La NASA está a punto de lanzar Artemis II, una misión crítica que enviará a cuatro astronautas en un viaje de 10 días alrededor de la luna a partir de febrero. Esto marca el primer sobrevuelo lunar tripulado en más de 50 años y representa un paso fundamental en el plan a largo plazo de la NASA para devolver a los humanos a la superficie lunar y, eventualmente, a Marte.

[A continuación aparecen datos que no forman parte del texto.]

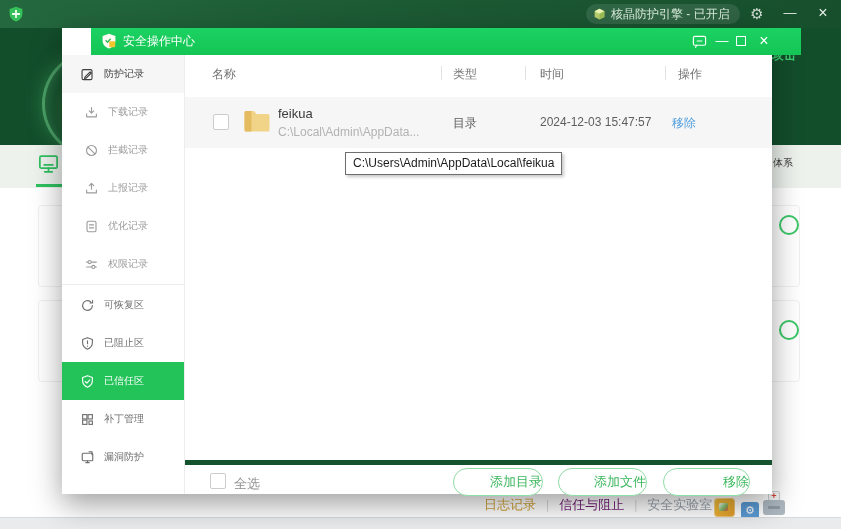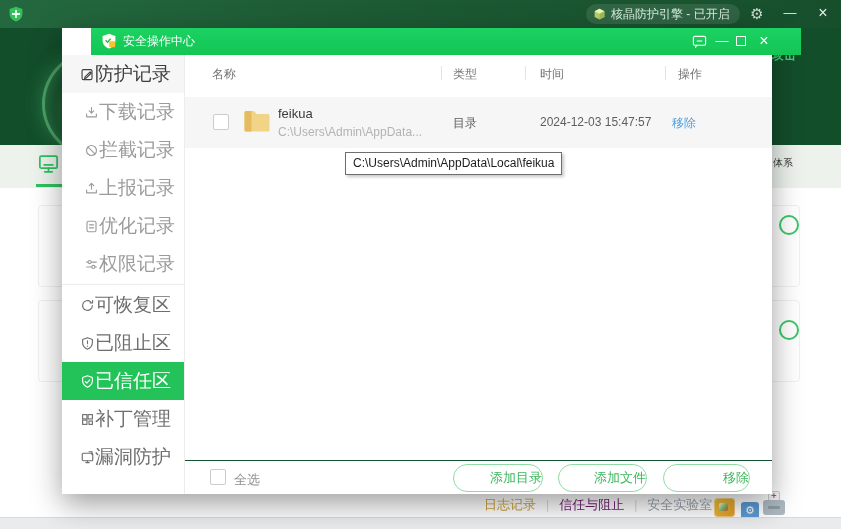--- a/index.html
+++ b/index.html
@@ -59,22 +59,22 @@
   .dlg-title { position:absolute; left:32px; top:0; line-height:27px; font-size:12px; color:#fff; }
   .dlg-ctrl { position:absolute; top:0; height:27px; color:#fff; text-align:center; }
   .ctrl-feedback { left:596px; width:24px; padding-top:6px; }
   .ctrl-min { left:622px; width:18px; line-height:25px; font-size:13px; }
   .ctrl-max { left:641px; width:18px; padding-top:8px; }
   .ctrl-max i { display:block; margin:0 auto; width:10px; height:10px; border:1.4px solid #fff; }
   .ctrl-close { left:662px; width:22px; line-height:26px; font-size:16px; }
 
   .dlg-sidebar { position:absolute; left:0; top:27px; width:123px; height:439px;
     border-right:1px solid #ededed; background:#fff; }
-  .side-item { height:38px; display:flex; align-items:center; gap:0; padding-left:18px;
-    font-size:19px; color:#6e6e6e; }
+  .side-item { height:38px; display:flex; align-items:center; gap:9px; padding-left:18px;
+    font-size:10px; color:#6e6e6e; }
   .side-item svg { flex:none; }
   .side-item.hdr { background:#f6f6f6; color:#3e3e3e; }
   .side-item.sub { padding-left:22px; color:#9b9b9b; }
   .side-divider { height:0; border-top:1px solid #ececec; margin:1px 0; }
   .side-item.selected { background:#23c35a; color:#fff; }
 
   .dlg-content { position:absolute; left:123px; top:27px; width:587px; height:439px; }
   .thead { position:absolute; left:0; top:0; width:587px; height:37px; font-size:12px; color:#737373; }
   .th { position:absolute; top:11px; }
   .vsep { position:absolute; top:11px; width:1px; height:14px; background:#e3e3e3; }
@@ -85,21 +85,21 @@
   .row-folder { position:absolute; left:58px; top:11px; }
   .row-name { position:absolute; left:93px; top:9px; font-size:13px; color:#3a3a3a; }
   .row-path { position:absolute; left:93px; top:28px; font-size:12px; color:#b3b3b3; }
   .row-type { position:absolute; left:268px; top:18px; font-size:12px; color:#5e5e5e; }
   .row-time { position:absolute; left:355px; top:18px; font-size:12px; color:#5e5e5e; }
   .row-action { position:absolute; left:487px; top:18px; font-size:12px; color:#4f9ee0; cursor:pointer; }
 
   .tooltip { position:absolute; left:160px; top:97px; padding:3px 7px 4px; background:#fff;
     border:1px solid #6e6e6e; box-shadow:2px 2px 3px rgba(0,0,0,.22); font-size:12px; color:#1c1c1c; white-space:nowrap; }
 
-  .dlg-footer { position:absolute; left:0; bottom:0; width:587px; height:34px; border-top:1px solid #14532d; background:#fff; }
+  .dlg-footer { position:absolute; left:0; bottom:0; width:587px; height:34px; border-top:5px solid #14532d; background:#fff; }
   .sel-check { position:absolute; left:25px; top:8px; }
   .sel-label { position:absolute; left:49px; top:10px; font-size:13px; color:#8f8f8f; }
   .pill-btn { position:absolute; top:3px; height:28px; border:1px solid #8fdca4; border-radius:15px;
     background:#fff; color:#3cb75d; font-size:13px; text-align:right; line-height:26px; cursor:pointer; }
   .btn-adddir { left:268px; width:90px; }
   .btn-addfile { left:373px; width:89px; }
   .btn-remove { left:478px; width:87px; }
 </style>
 </head>
 <body>
@@ -277,21 +277,21 @@
         <div class="th" style="left:493px">操作</div>
       </div>
 
       <div class="trow">
         <div class="checkbox row-check"></div>
         <svg class="row-folder" width="28" height="26" viewBox="0 0 28 26">
           <path d="M3 3h8l2.5 3H25a1.5 1.5 0 0 1 1.5 1.5V22A1.5 1.5 0 0 1 25 23.5H3A1.5 1.5 0 0 1 1.5 22V4.5A1.5 1.5 0 0 1 3 3z" fill="#f2d489"></path>
           <path d="M3 3h5.5v20.5H3A1.5 1.5 0 0 1 1.5 22V4.5A1.5 1.5 0 0 1 3 3z" fill="#e4bb5f"></path>
         </svg>
         <div class="row-name">feikua</div>
-        <div class="row-path">C:\Users\Admin\AppData...</div>
+        <div class="row-path">C:\Local\Admin\AppData...</div>
         <div class="row-type">目录</div>
         <div class="row-time">2024-12-03 15:47:57</div>
         <div class="row-action">移除</div>
       </div>
 
       <div class="tooltip">C:\Users\Admin\AppData\Local\feikua</div>
 
       <div class="dlg-footer">
         <div class="checkbox sel-check"></div>
         <div class="sel-label">全选</div>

El significado de la misión

A diferencia del Artemis I sin tripulación, que demostró que el cohete Space Launch System (SLS) y la cápsula Orion podían sobrevivir a los rigores del espacio, Artemis II probará rigurosamente los sistemas de soporte vital, los controles de la tripulación y los procedimientos de emergencia necesarios para la supervivencia humana en una misión en el espacio profundo. La misión es un trampolín: los datos de Artemis II informarán directamente el diseño y ejecución de Artemis III, el aterrizaje lunar tripulado planificado.

Tripulación y trayectoria

La tripulación de Artemis II incluye al comandante Reid Wiseman, el piloto Victor Glover, la especialista en misiones Christina Hammock Koch y Jeremy Hansen de la Agencia Espacial Canadiense, el primer astronauta internacional en una misión lunar. La tripulación se lanzará desde el Centro Espacial Kennedy en Florida, viajará aproximadamente 257.000 millas más allá de la Luna (lo que potencialmente establecerá un nuevo récord de distancia para vuelos espaciales tripulados) y regresará a la Tierra para aterrizar frente a la costa de California.

La misión empleará una “trayectoria de retorno libre”, aprovechando las fuerzas gravitacionales de la Tierra y la Luna para garantizar un regreso seguro incluso en caso de falla del motor. Esto añade una capa esencial de redundancia, garantizando que se dé prioridad a la seguridad de la tripulación.

Preparativos y cambios clave

La NASA ha realizado varios ajustes clave basándose en las lecciones aprendidas de Artemis I. La misión comenzará con una órbita de un día en la órbita terrestre alta, lo que permitirá realizar comprobaciones exhaustivas de la nave espacial antes de comprometerse con la trayectoria lunar. Los ingenieros también han perfeccionado la ruta de reentrada para reducir la tensión en el escudo térmico de la cápsula Orion, mitigando el daño potencial observado después de la primera misión Artemis.

La seguridad es lo primero

Los líderes de la misión enfatizan que la seguridad dictará el calendario de lanzamiento. A pesar de apuntar a una ventana de febrero, la misión no continuará hasta que se cumplan todos los criterios de seguridad. Como afirmó John Honeycutt, jefe del equipo de gestión de la misión: “No voy a decirle a la agencia que estoy listo para volar hasta que crea que estamos listos para volar”.

Artemis II no se trata sólo de superlativos; se trata de trabajo en equipo y de verificar la preparación de los sistemas espaciales calificados por humanos. La misión es un paso fundamental hacia los objetivos más amplios de la NASA de establecer una presencia sostenible en la Luna y prepararse para futuras expediciones a Marte.